December 3, 1962 is the signature of the Agreement between the Ministry of Education, the Superintendence for the Development of the Northeast (SUDENE), the State of Rio Grande do Norte, and the United States Agency for International Development (USAID) within the guidelines set forth by the Alliance for Progress. January 18, launching of the project and the inaugural class of the Angicos Literacy Program. Three-hundred eighty residents began their literacy program. January 24, 1963 the first class of the project took place entitled the Anthropological Concept of Culture. This marked the start of the “Forty Hours of Angicos.” February-March, 1963 classes for students took place at the same time as the meetings for the training of coordinators in the Cultural Circles.

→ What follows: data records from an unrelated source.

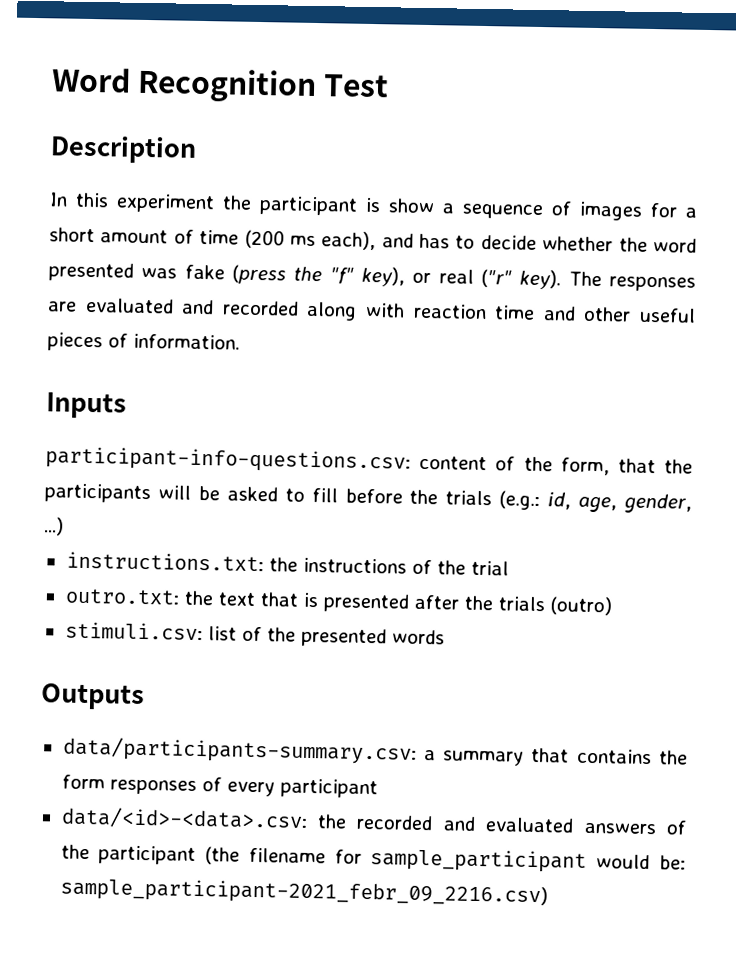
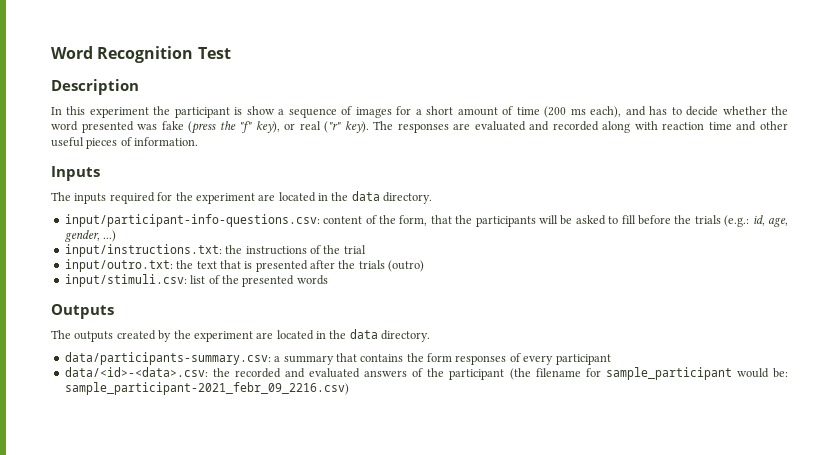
- participant-info-questions.csv: content of the form, that the participants will be asked to fill before the trials (e.g.: id, age, gender, ...)
+ The inputs required for the experiment are located in the data directory.
+ input/participant-info-questions.csv: content of the form, that the participants will be asked to fill before the trials (e.g.: id, age, gender, ...)
- instructions.txt: the instructions of the trial
+ input/instructions.txt: the instructions of the trial
- outro.txt: the text that is presented after the trials (outro)
+ input/outro.txt: the text that is presented after the trials (outro)
- stimuli.csv: list of the presented words
+ input/stimuli.csv: list of the presented words
+ The outputs created by the experiment are located in the data directory.

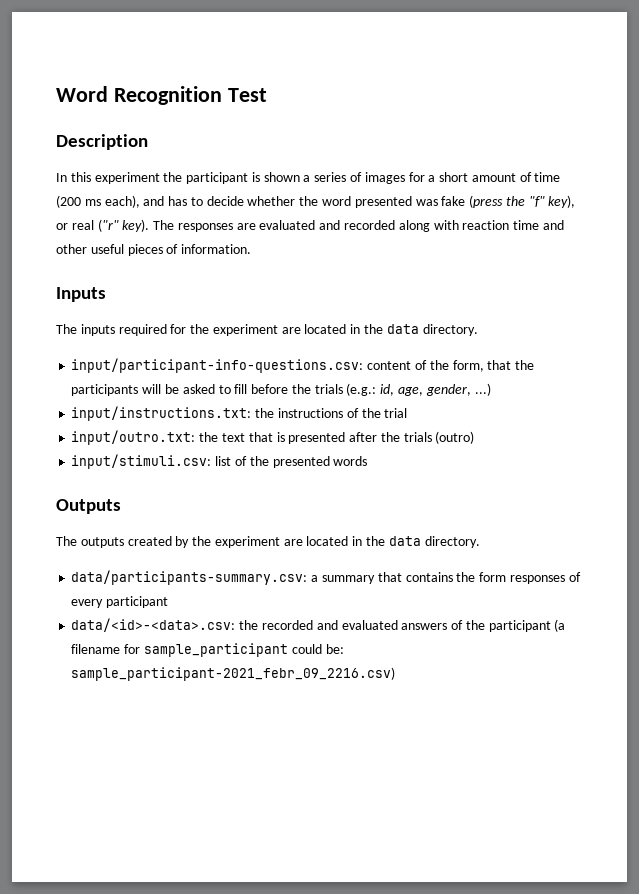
- In this experiment the participant is show a sequence of images for a short amount of time (200 ms each), and has to decide whether the word presented was fake (press the "f" key), or real ("r" key).
+ In this experiment the participant is shown a series of images for a short amount of time (200 ms each), and has to decide whether the word presented was fake (press the "f" key), or real ("r" key).
- data/<id>-<data>.csv: the recorded and evaluated answers of the participant (the filename for sample_participant would be: sample_participant-2021_febr_09_2216.csv)
+ data/<id>-<data>.csv: the recorded and evaluated answers of the participant (a filename for sample_participant could be: sample_participant-2021_febr_09_2216.csv)

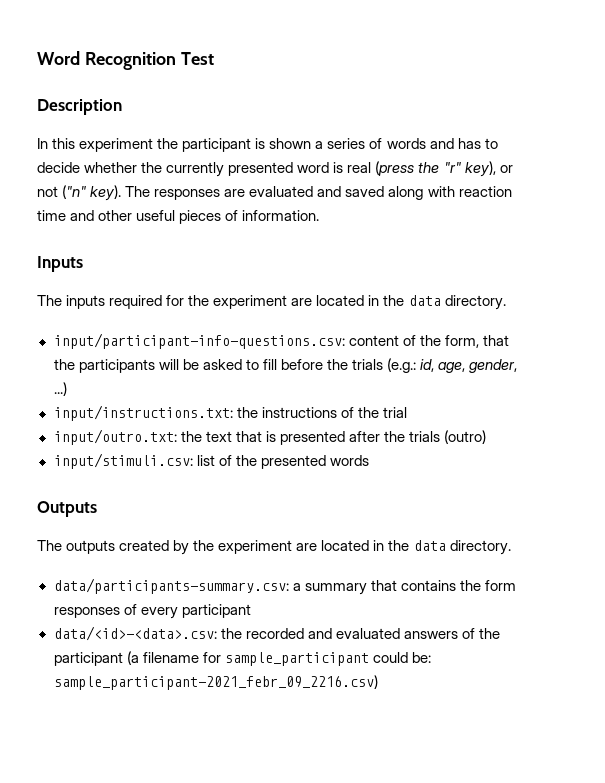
- In this experiment the participant is shown a series of images for a short amount of time (200 ms each), and has to decide whether the word presented was fake (press the "f" key), or real ("r" key).
+ In this experiment the participant is shown a series of words and has to decide whether the currently presented word is real (press the "r" key), or not ("n" key).
- The responses are evaluated and recorded along with reaction time and other useful pieces of information.
+ The responses are evaluated and saved along with reaction time and other useful pieces of information.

On April 2, 1963, the final fortieth hour of the program was taught by President João Goulart. This was attended by several governors in the Northeast and representatives of the Alliance for Progress. Aluísio Alves, Paulo Freire, and the ex-illiterate Antonio Ferreira also shared their experiences in this class. The oldest student, Maria Hermínia, gave the president a letter written by participants of the course. This was the first graduating class of Angicos.

General Humberto de Alencar Castelo Branco, commander of Military Region in Recife and who will become the first Military President after the coup de etat of April 1 1964, attended the meting and told Calazans Fernandes, “Young man, you’re fattening rattlesnakes in this area” (Fernandes & Terra, 1994: 18).

April 1963, the experiment ends. The evaluation results of the Angicos Literacy Project are released: 300 participants are considered literate, with a 70 percent success rate on the Literacy Test and 87 percent success rate on the Test of Politicization (Lyra, 1996:171). May 1963, the city of Angicos had its first strike. Landowners call the experience of Paulo Freire a “communist plague” (Fernandes & Terra, 1994: 126).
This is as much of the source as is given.